2. This object evokes fear.
3. The fear-evoking object of religion is imaginary, hence nonexistent.
4. Religious and superstitious belief have the same object.
5. There is no intrinsic difference between religion and superstition; the only difference is a relational one. Belief in an imaginary, fear-evoking invisible power is religion if the sovereign allows it. Otherwise it is superstition.
If this is the best the anti-religionists can do, they are in sad shape. Far from being a powerful argument, the above is no argument at all.

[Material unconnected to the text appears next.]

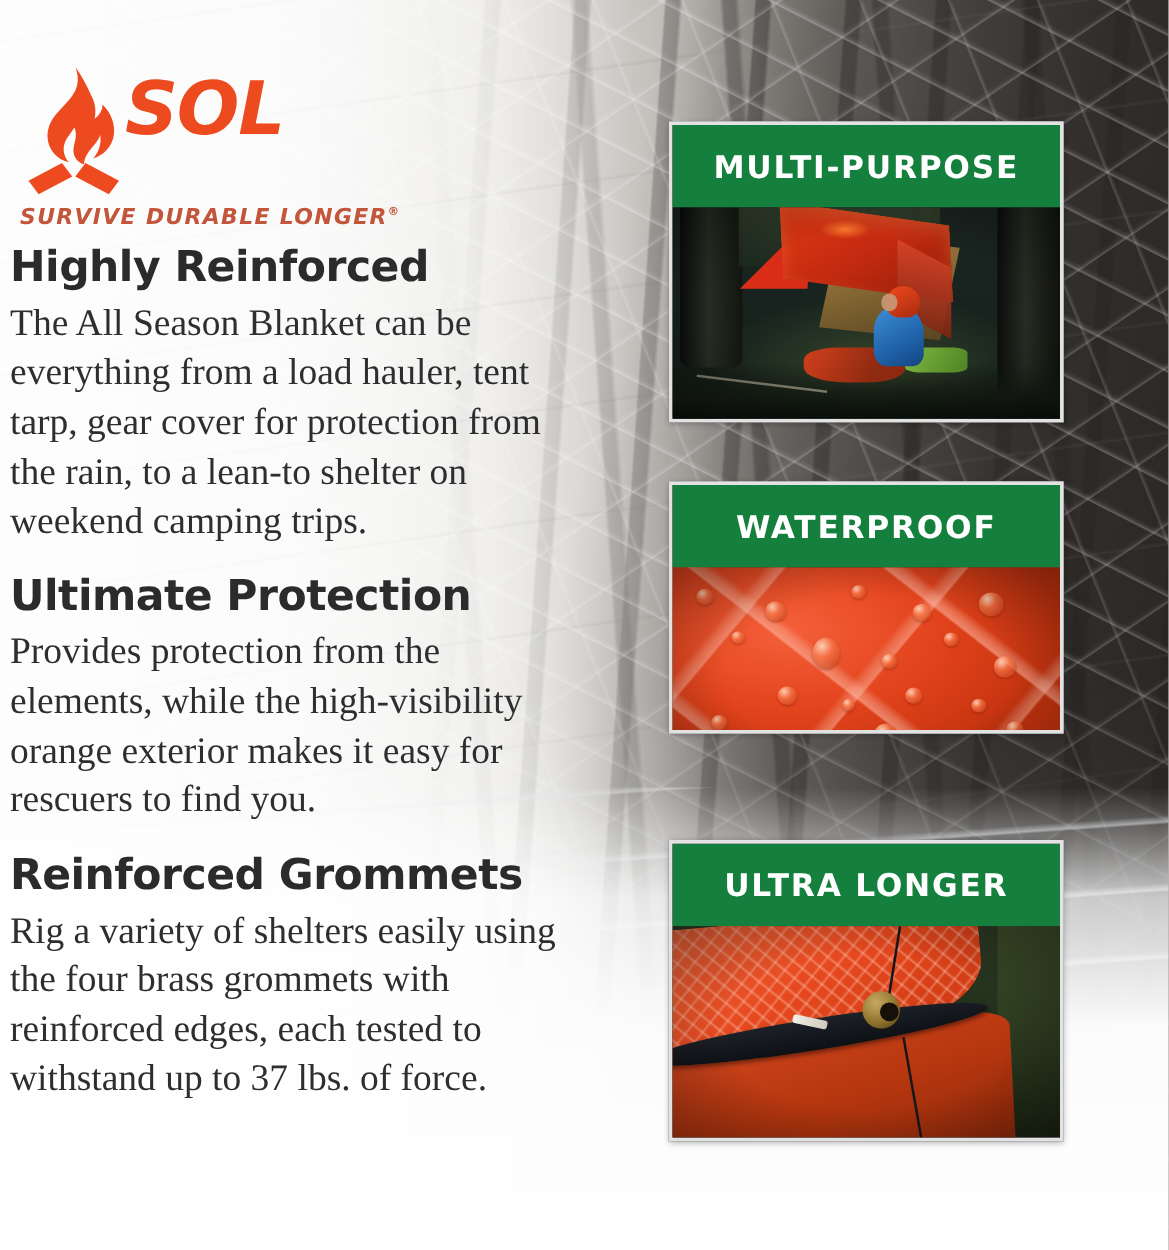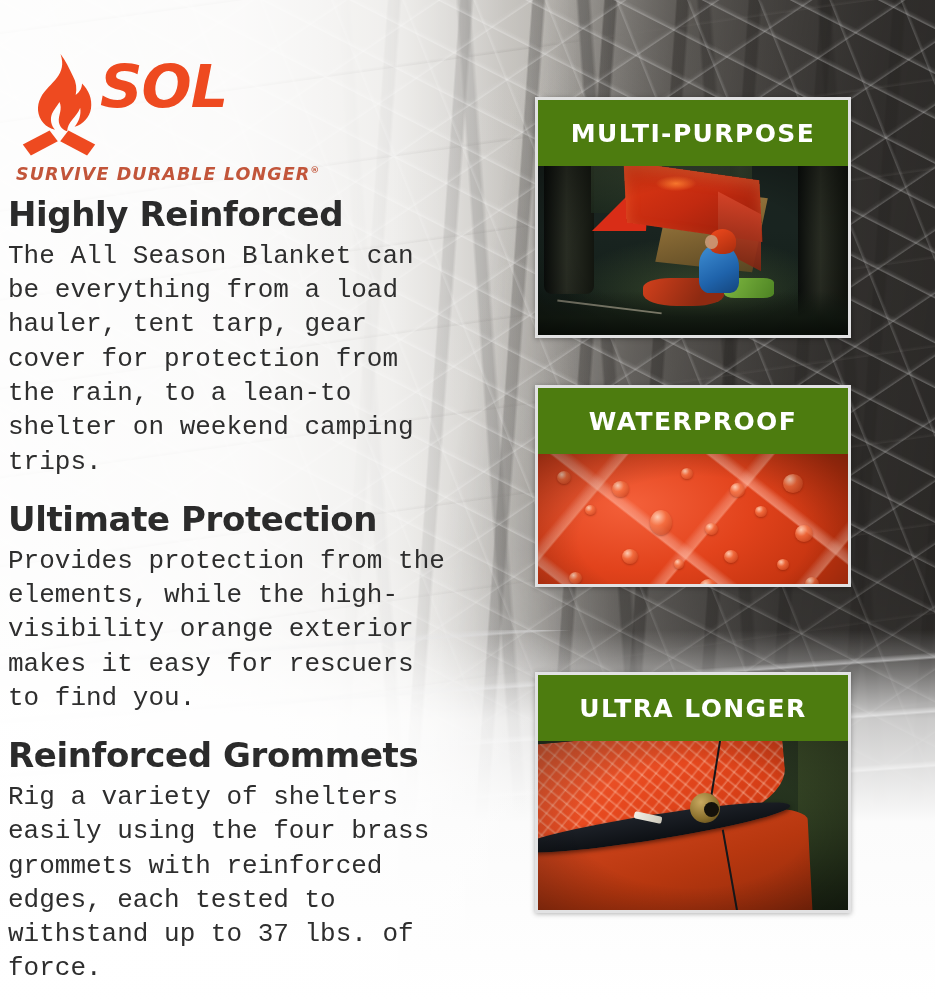"MULTI-PURPOSE" .card-banner { background: #4d7c0f -> #15803d }
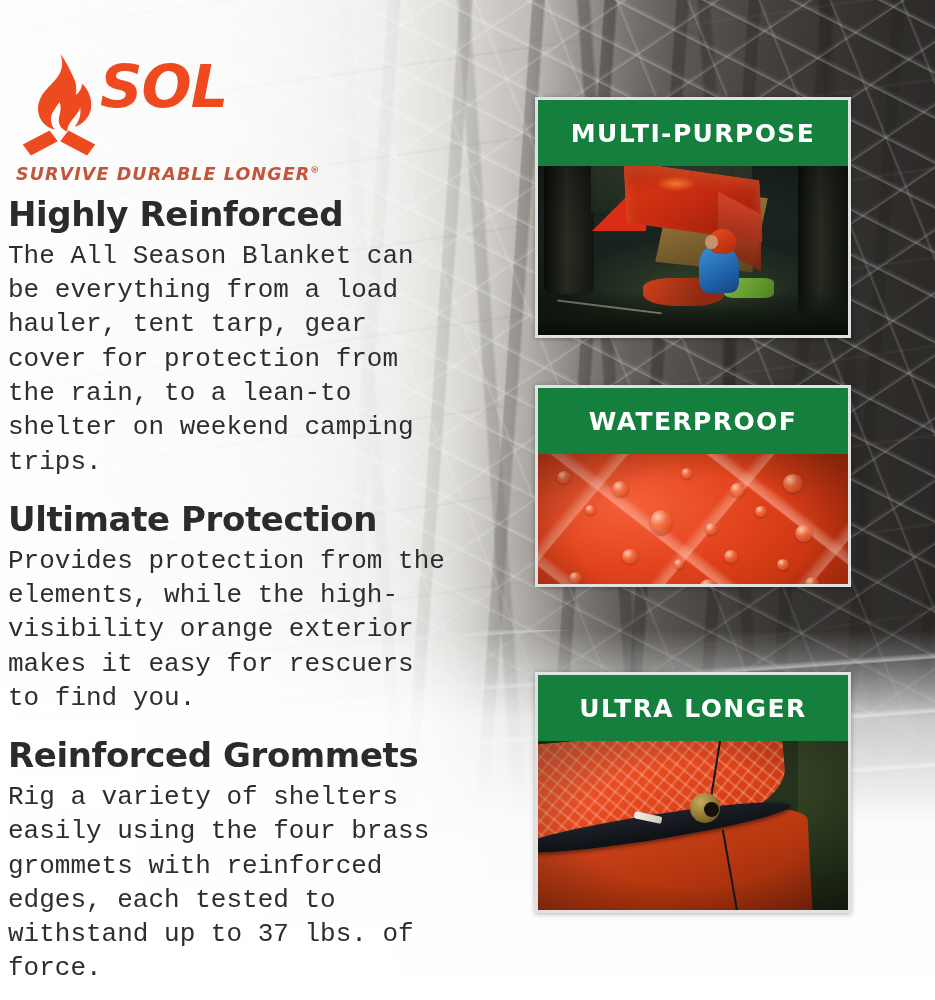"The All Season Blanket can" .feature-body { font-family: Liberation Mono, monospace -> Liberation Serif, serif; font-size: 26px -> 30px }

Meanwhile over at Oxford University, Vince Vitale maintains that God or rather God-belief is not dead. Watch the video. My old atheist friend Quentin Smith is quoted. The video was made in 2014. Things have changed, and not for the better. The New Atheism of Richard Dawkins, Daniel Dennett, Christopher Hitchens, and Sam Harris is now pretty much passé. It has been replaced among the ‘woke’ by something worse: false religion. Both the old and new atheists battled religion from a scientistic secular point of view that presupposes the existence of objective truth and does not deny reality. The old and new atheists reject God but accept nature. The wokesters deny both so that everything becomes a social construct including the biological differences men and women. At the same time they regress to primitive forms of pseudo-religion such as paganism and Satanism.